In the last few years promoters have started booking her in later slots and at club-adjacent spaces. I asked her if she has a particular fondness for either playing live or recording, as she now more often makes music from her home in Kawasaki. "I like live performances and recordings," she says. "Anything unexpected – and errors can happen at any time during live performances – I really enjoy. But I still have no idea of what entertaining people means. Since starting to make music at home in 2014, I’ve been getting invitations to DJ late-night events and parties. It feels so fresh – the atmosphere is so different to the live venues that I am used to."
Currently she’s making demos for her next album, with plans to record in the studio and invite collaborators in, too. " Currently, I’m making an album with Danielle from Hackedepicciotto, exchanging files. I’m also working with Ikue Mori and Yoshimi in the band I.P.Y., and will be doing shows this year. I also want to start collaborating with Ana da Silva again."
Phew began recording music as part of punk group Aunt Sally, which she formed after spending a summer searching out punk in the UK in the late 1970s. By the time they released their debut, she’d already moved on, but took the open book punk presented and rewrote it into a new mode of making music instead.

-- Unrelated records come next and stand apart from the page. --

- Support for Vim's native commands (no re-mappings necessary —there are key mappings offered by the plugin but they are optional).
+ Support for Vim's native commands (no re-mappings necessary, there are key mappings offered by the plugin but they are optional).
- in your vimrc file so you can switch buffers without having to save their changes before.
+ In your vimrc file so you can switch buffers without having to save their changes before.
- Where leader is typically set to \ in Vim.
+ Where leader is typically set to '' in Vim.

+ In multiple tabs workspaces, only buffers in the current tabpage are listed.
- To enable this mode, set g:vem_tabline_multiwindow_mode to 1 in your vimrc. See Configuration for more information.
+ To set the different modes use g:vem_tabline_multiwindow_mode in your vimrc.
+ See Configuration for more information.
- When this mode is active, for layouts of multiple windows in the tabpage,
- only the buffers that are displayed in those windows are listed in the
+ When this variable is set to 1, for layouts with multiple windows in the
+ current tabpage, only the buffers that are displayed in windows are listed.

She has spoken before of how she isn’t at her best when working with a lot of preparation, planning, or concepts, and instead works directly, which lends her work an idiosyncratic palette unburdened by passing trends in electronic music.

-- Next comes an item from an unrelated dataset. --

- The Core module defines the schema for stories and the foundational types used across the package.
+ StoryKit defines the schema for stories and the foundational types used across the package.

What she cares about most in her music is tone, as she said in a zine interview back in 1995 , and which she still holds to. "As a listener, I like music that comes into existence with just timbre and time change", she explains. "When I worked as a singer, I was more concerned about the types of microphones and the resonance of each instrument, rather than the structure of music, melody, or harmony; and that feeling has become even stronger since I started making music with a synthesizer. When making music with an analogue synthesiser, you need to set the timbre by filtering the waveform generated by the oscillator. I believe that in electronic music, this timbre is the important element that determines the music."
Her perspective was shifted drastically in 2011 after the Tōhoku earthquake and tsunami which killed close to 20,000 people and triggered the Fukushima nuclear accident. Her own practice changed because she couldn’t play live or rehearse with bands while rolling blackouts were in place: "For the past few years, I’ve been making music, concentrating on the events in front of me, on my daily life." She explains: "This may or may not be directly reflected in my lyrics. It happened after the earthquake and the nuclear accident in 2011. Since then, protesting through music has become active, and I decided to participate in protesting as an individual citizen, while keeping my musical activities smaller."
Phew by Masayuki Shioda
While the obvious route through her catalogue is the autobahn of solo releases: a quick and direct journey from self-titled debut Phew in 1981 through to Vertigo KO (2020) and New Decade (2021), but to do so would neglect some important diversions. Her key collaborations include work with icons of German and Japanese music: Ryuichi Sakamoto produced her first single and played on her 1980 album; her self-titled debut was produced by Conny Plank with Jaki Liebezeit on drums; Our Likeness (reissued by Mute this year) includes Neubauten guitarist Alexander Hacke and DAF and Liaisons Dangereuses’ Chrislo Haas; Project Undark was a trio with Dieter Moebius and author and artist Erika Kobayashi, and 2018’s Island is a conversation with The Raincoats’ Ana da Silva. However, what’s often missed outside of Japan is the number of other groups and assemblages she’s played with – some of which are fairly hard to hear outside of their CD releases. In the mid 90s she formed confounding experimental group Novo Tono, then later in the decade hi-octane pop-punk group Most and a duo called Big Picture with Hiroyuki Nagashima (who mixed her solo albums). Like everyone else making experimental electronics at the time, she appeared on a project led by Bill Laswell called Blind Light, who produced a very good, one-off album reinterpreting the music of the Golden Palominos. She also did a stint in Otomo Yoshihide’s John Zorn-like New Jazz Ensemble; guested on experimental pop-rock group Hikashu’s self-titled album, and played on American musician Anton Fier’s Dreamspeed (alongside Bootsy Collins).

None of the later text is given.